Enhance Muscle Strength
Research links the consumption of long-chain omega-3s with greater grip strength. In a study, grip strength increased proportionally in a group of older adults with each additional serving of fatty fish they ate. A study in older adults showed that taking omega-3s as part of a strength-training program boosted muscle strength more than doing the same training without supplementation.
Faster Reaction Time?
A fast reaction time comes in handy, especially if you play a sport. A study published in the Journal of Sports Science and Medicine found that four weeks of fish oil improved reaction time in female soccer players. Omega-3s help keep membranes healthy, including the membranes of nerve cells and muscle cells. Plus, in another study of healthy, young adults who ate a diet low in omega-3s, supplementation improved their reaction time as well as their memory. This isn’t surprising when you consider that omega-3s are part of the structure of muscle cell membranes and nerve cells. These healthy fats keep the cell membrane of a cell more fluid and help transfer signals from nerve to nerve and from nerve to muscle. This helps signals to be sent more efficiently, which, in turn, can improve neuromuscular function.

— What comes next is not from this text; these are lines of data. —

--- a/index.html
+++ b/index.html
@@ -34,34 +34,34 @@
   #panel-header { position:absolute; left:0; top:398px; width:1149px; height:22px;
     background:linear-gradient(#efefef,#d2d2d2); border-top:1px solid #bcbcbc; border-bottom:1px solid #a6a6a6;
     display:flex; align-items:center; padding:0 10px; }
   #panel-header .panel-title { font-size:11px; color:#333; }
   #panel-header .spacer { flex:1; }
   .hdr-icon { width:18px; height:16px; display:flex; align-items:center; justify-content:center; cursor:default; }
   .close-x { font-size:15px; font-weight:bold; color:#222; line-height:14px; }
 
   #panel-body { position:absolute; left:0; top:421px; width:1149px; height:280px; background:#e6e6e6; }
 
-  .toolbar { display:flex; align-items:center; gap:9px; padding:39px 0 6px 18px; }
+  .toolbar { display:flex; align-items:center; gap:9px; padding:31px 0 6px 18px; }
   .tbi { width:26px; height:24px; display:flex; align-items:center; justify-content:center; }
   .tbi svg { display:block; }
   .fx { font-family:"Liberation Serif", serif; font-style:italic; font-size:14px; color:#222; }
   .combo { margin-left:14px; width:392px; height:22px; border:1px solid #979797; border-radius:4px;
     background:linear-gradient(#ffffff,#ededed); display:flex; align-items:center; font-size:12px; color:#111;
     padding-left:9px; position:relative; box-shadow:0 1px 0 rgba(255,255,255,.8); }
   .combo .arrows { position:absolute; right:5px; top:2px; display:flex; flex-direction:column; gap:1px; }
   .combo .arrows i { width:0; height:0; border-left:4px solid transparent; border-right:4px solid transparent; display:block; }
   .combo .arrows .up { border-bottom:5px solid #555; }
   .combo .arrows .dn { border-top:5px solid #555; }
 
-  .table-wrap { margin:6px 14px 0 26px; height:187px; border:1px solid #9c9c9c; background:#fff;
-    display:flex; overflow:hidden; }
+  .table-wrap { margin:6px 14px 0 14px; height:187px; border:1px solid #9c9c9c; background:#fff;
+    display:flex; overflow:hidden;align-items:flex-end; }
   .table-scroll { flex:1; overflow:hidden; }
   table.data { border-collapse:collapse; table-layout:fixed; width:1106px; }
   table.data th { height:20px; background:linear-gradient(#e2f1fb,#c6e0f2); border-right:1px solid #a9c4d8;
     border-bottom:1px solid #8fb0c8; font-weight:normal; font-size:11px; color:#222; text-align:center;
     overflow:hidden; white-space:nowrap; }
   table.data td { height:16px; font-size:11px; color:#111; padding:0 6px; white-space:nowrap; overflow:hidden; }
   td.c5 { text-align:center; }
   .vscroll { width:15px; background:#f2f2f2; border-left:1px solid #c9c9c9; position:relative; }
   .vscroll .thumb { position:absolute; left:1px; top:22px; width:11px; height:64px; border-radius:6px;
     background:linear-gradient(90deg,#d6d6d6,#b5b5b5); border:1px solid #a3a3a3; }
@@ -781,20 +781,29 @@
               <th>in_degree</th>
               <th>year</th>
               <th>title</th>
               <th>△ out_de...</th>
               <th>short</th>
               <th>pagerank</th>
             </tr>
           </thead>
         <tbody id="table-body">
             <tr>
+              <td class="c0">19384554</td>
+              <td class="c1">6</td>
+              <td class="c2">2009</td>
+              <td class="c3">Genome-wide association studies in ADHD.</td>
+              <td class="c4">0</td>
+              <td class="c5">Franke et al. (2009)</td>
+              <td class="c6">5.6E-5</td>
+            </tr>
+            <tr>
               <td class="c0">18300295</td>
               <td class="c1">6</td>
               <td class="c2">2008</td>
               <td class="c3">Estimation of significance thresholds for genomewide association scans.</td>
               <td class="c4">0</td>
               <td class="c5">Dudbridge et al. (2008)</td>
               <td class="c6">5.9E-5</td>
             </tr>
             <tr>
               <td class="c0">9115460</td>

How Can You Get the Benefits?
Eat fatty fish, like wild-caught salmon, twice a week to get long-chain omega-3s, the most beneficial form. Plant-based sources of omega-3s are short-chain and need to be converted to the long-chain form. As mentioned, your body doesn’t do that very well. Preliminarily, it looks like the short-chain form, also known as alpha-linolenic acid, may have benefits as well. For example, studies suggest it may protect against cardiovascular disease, although more research is needed. In terms of strength and athletic benefits, the long-chain form, in fatty fish, is the best studied.

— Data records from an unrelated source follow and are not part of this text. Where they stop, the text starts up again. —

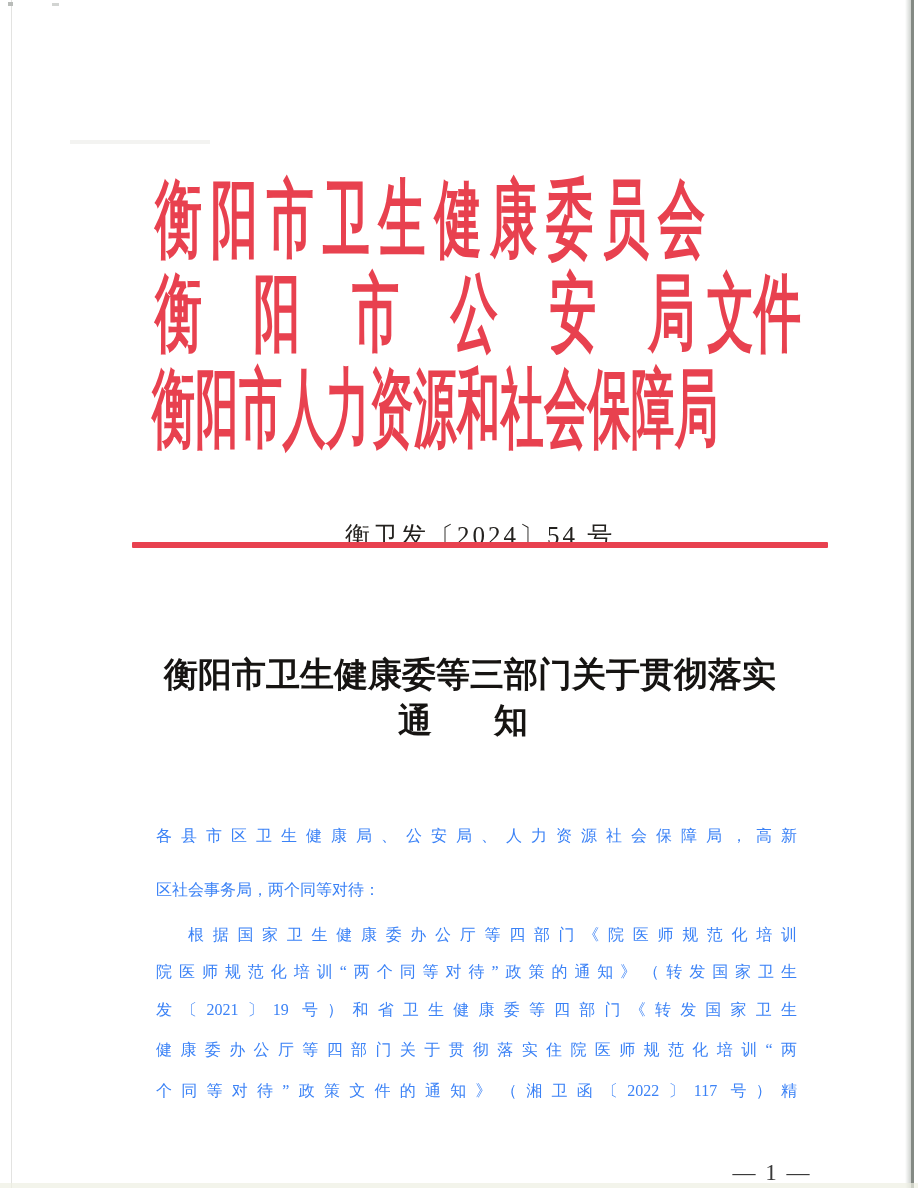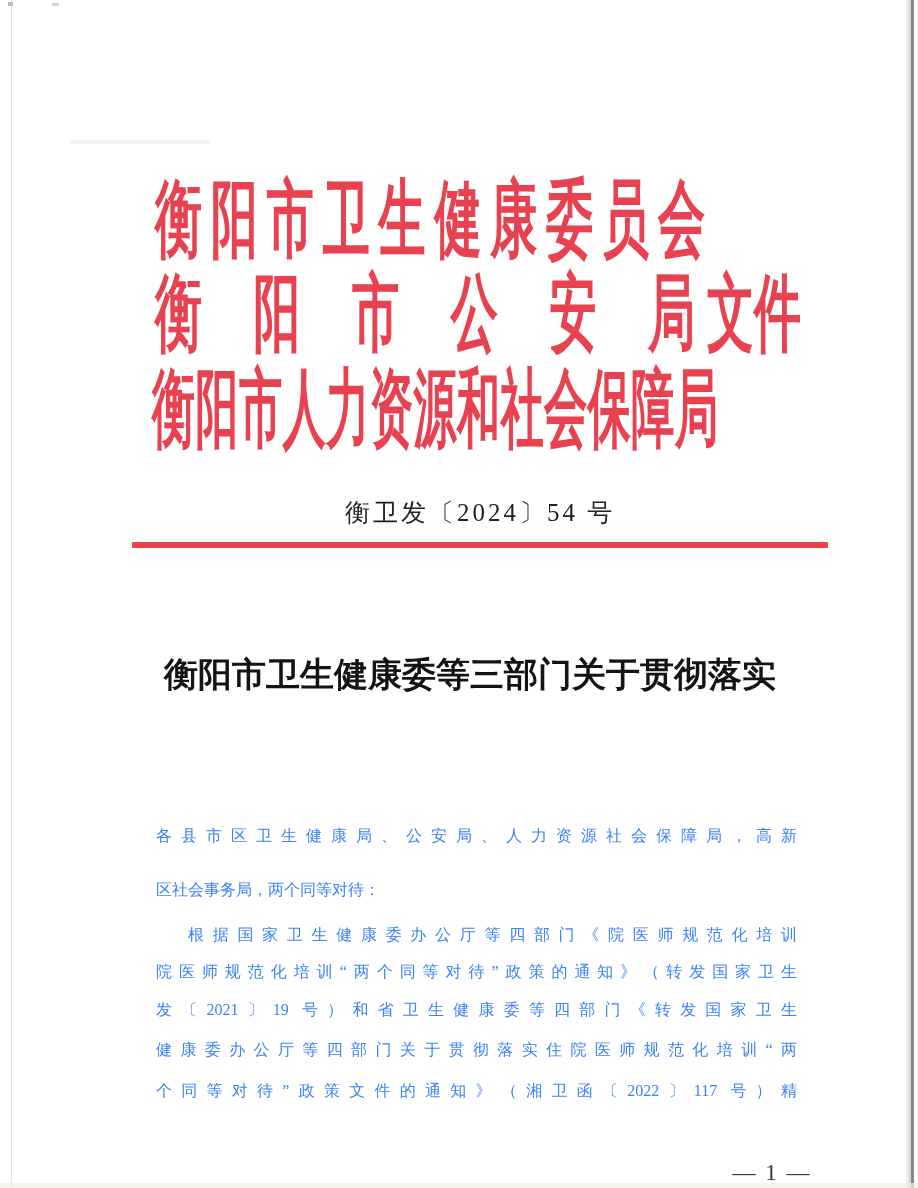--- a/index.html
+++ b/index.html
@@ -55,21 +55,21 @@
   }
   .agency-1 { left: 155px; top: 178px; width: 550px; font-size: 47px; }
   .agency-2 { left: 155px; top: 272px; width: 646px; font-size: 47px; }
   .agency-2-main { width: 540px; display: flex; justify-content: space-between; }
   .agency-2-suffix { display: flex; }
   .agency-3 { left: 152px; top: 366px; width: 566px; font-size: 43px; }
   .agency-3 span { transform: scaleY(2.0); }
 
   
   .doc-number {
-    position: absolute; left: 132px; top: 498px; width: 696px;
+    position: absolute; left: 132px; top: 521px; width: 696px;
     text-align: center;
     font-size: 25px; color: #24221f;
     letter-spacing: 3px;
     line-height: 1.2;
   }
   .red-divider {
     position: absolute; left: 132px; top: 542px; width: 696px; height: 6px;
     background: var(--red, #e8414f);
     border-radius: 1px;
   }
@@ -166,20 +166,21 @@
       <span>障</span>
       <span>局</span>
     </div>
 
   <div class="doc-number">衡卫发〔2024〕54 号</div>
 
   <div class="red-divider"></div>
 
   <div class="doc-title">
     <div class="t1">衡阳市卫生健康委等三部门关于贯彻落实</div>
+    <div class="t3">通　知</div>
   </div>
 
   <div>
     <div class="body-line bl0">各县市区卫生健康局、公安局、人力资源社会保障局，高新</div>
     <div class="body-line bl1">区社会事务局，两个同等对待：</div>
     <div class="body-line bl2">根据国家卫生健康委办公厅等四部门《院医师规范化培训</div>
     <div class="body-line bl3">院医师规范化培训“两个同等对待”政策的通知》（转发国家卫生</div>
     <div class="body-line bl4">发〔2021〕19 号）和省卫生健康委等四部门《转发国家卫生</div>
     <div class="body-line bl5">健康委办公厅等四部门关于贯彻落实住院医师规范化培训“两</div>
     <div class="body-line bl6">个同等对待”政策文件的通知》（湘卫函〔2022〕117 号）精</div>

Should you take a fish oil supplement? One concern about eating fatty fish is the potential for toxin exposure. Fish, especially larger fish, take up toxins and pollutants from their environment, including heavy metals. When you eat fish, you take in these toxins. That’s where fish oil supplements have an advantage. Fish oil supplements from reputable companies undergo distillation to remove heavy metals. Although fish is high in protein and relatively low in calories, a fish oil supplement may be more appropriate if you’re concerned about exposure to heavy metals.
Whatever you do, make sure you’re getting enough omega-3s in your diet. It could give your workout a boost too!